The Inventor of the Modern day Contact Lenses – Otto Wichterle

Professor Otto Wichterle, had the greatest influence on contact lenses since the second world war. Wichterle tried to make contact lenses in a mold using HEMA (hydroxyethylmethacrylate), developed the spin casting process, the first effective production method for soft contact lenses.

He was born in Prostejov, Northern Moravia, and after a sickly childhood wanted to study mechanical engineering at university. A friend, however, suggested chemistry and about this time he developed an interest in politics. In 1936 he received his first doctorate and subsequently produced his first synthetic polymer in 1938-9. He then worked as an assistant to Professor Vototek until the closure of the Czech universities by the Nazis in November 1939.

After finishing high school, Wichterle decided to study at the Chemical and Technological Faculty of the Czech Technical University (now the independent Institute of Chemical Technology in Prague). He graduated in 1936 and stayed at the university until further activity was blocked by the Protectorate regime in 1939. However, Wichterle was able to join the research institute at Baja’s works in Zlín and continue his scientific work. There he led the technical preparation of plastics, namely polyamide and caprolactam. In 1941, Wichterle’s team invented the procedure to throw and spool polyamide thread thus making the first Czechoslovak synthetic fiber under the name silon (the invention came independently of the original American nylon procedure in 1938). Wichterle was imprisoned by the Gestapo in 1942 but was released after a few months.

Wichterle returned to the university after World War II to specialize in organic chemistry and was active in teaching and writing a textbook of organic chemistry. He was made the dean in 1952 of the newly established Institute of Chemical Technology in Prague. Six years later, in 1958, he was expelled from it in one of the political purges held by the communist chairmanship of the institute. A year later, he became the chief of the new Institute of Macromolecular Chemistry of the Czechoslovak Academy of Sciences (CSAS), which he joined in 1955.

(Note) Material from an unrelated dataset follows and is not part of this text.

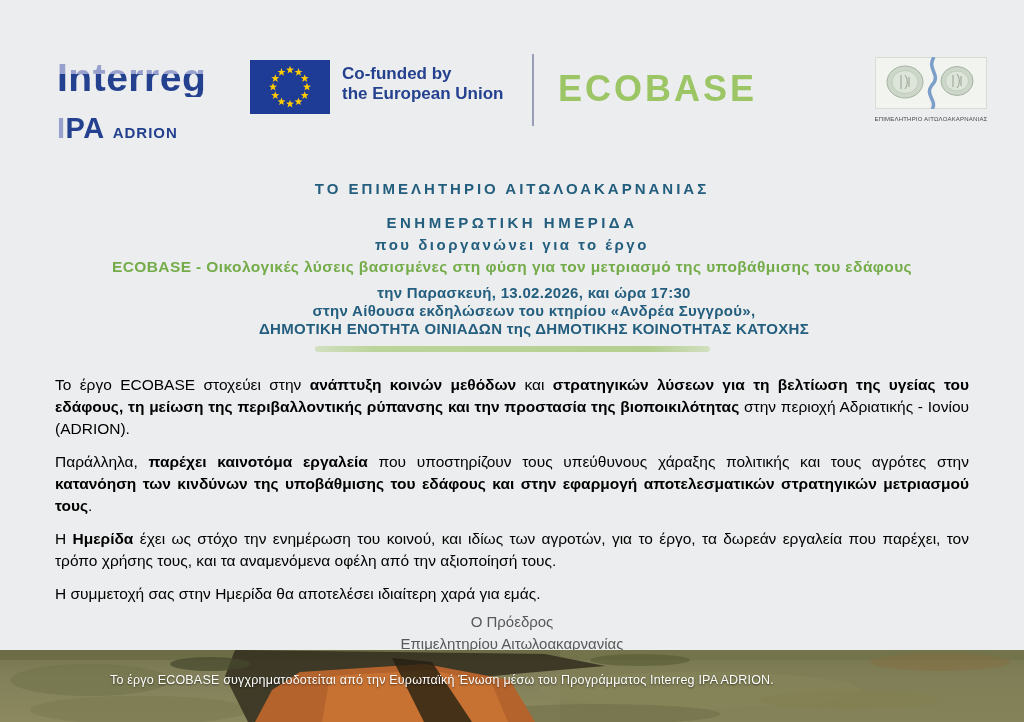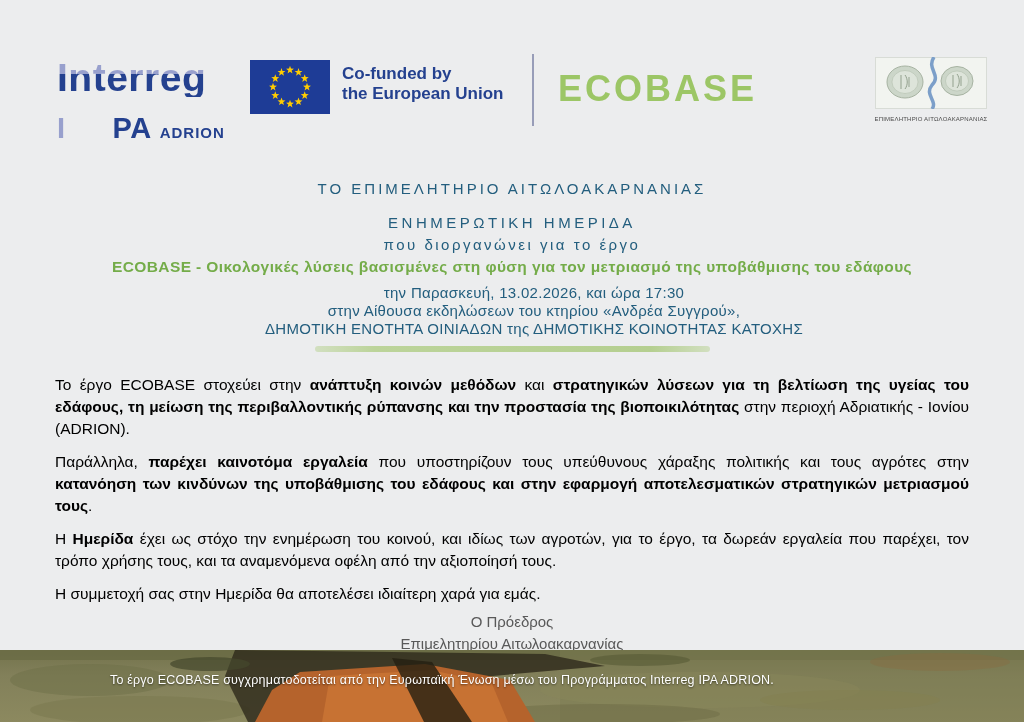"PA" .ipa-pa { margin-left: 47px -> none }
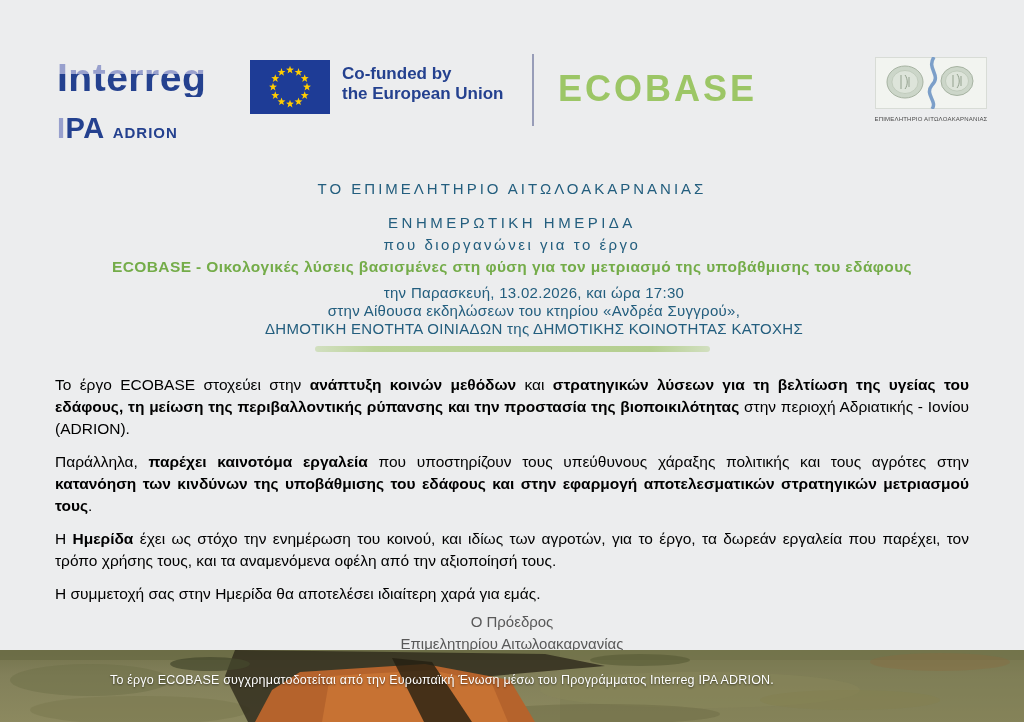"ΤΟ ΕΠΙΜΕΛΗΤΗΡΙΟ ΑΙΤΩΛΟΑΚΑΡΝΑΝΙΑΣ" .head-blue { font-weight: 400 -> 700 }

In the institute, he planned to continue his research on the polymerization of lactams and on the use of thinly cross-linking hydrogels that he had patented earlier, in 1953, together with Drahoslav Lím. As the institute was only being constructed at that time, Wichterle carried out the first experiments at home. He succeeded by late 1961 in producing the first four hydrogel contact lenses on a home-made apparatus built using a children’s building kit (Merkur). Thus, he invented a new way of manufacturing the lenses using a centrifugal casting procedure. The CSAS inexplicably, and without Wichterle’s knowledge, sold the patent rights to the United States National Patent Development Corporation (and later even consented to cancellation of the licence agreements). Actual mass production of contact lenses took place mostly abroad, mainly in the United States.

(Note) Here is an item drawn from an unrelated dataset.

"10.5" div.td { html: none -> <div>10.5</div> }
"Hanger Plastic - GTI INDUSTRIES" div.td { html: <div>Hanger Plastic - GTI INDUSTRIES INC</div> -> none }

Otto Wichterle’s original Spin Casting Machine

Wichterle was dismissed as Director of the IMC in December 1969, this time for signing the "Two Thousand Words" — a manifesto asking for the continuation of the democratization process begun in 1968 during the Prague Spring. In essence, the "Two Thousand Words" was a call for the people of Czechoslovakia to hold their party accountable to standards of openness—not open revolution. Vaculik began with an assessment of how the nation had declined under the CCP, painting a picture of moral and economic decay in which workers made no decisions for themselves. Punishment by the regime included removing him from his executive positions and making his research more and more difficult mainly by cutting off contacts from abroad and limiting his teaching opportunities. Eventually he managed to get very short-term contract work at the IMC, quietly to continue his research. He successfully created a number of medical applications for hydrogels including implants to vocal cords, capillary drains for the surgical treatment of glaucoma, implants for the direct infusion of drugs to tumours, an artificial larynx, substitution of the vitreous body including instruments for its replacement, hydrophilised heart pumps, the production of Xerogel rods for contact lens lathing, toric contact lenses, gel inserts to bronchi for drug administration for asthmatics, veterinary implants for the synchronisation of rutting, and a number of other small services to medicine.

In 1990, he was made president of the Czechoslovak Academy of Sciences till the dissolution of Czechoslovakia and was the honorary president of the Academy of Sciences of the Czech Republic after that. In all he wrote six books, over 100 publications in scientific journals and held over 150 patents. He received a great many awards during and after his life. In 1993, Asteroid 3899 was named Wichterle and a statue was erected outside the IMC in 2005.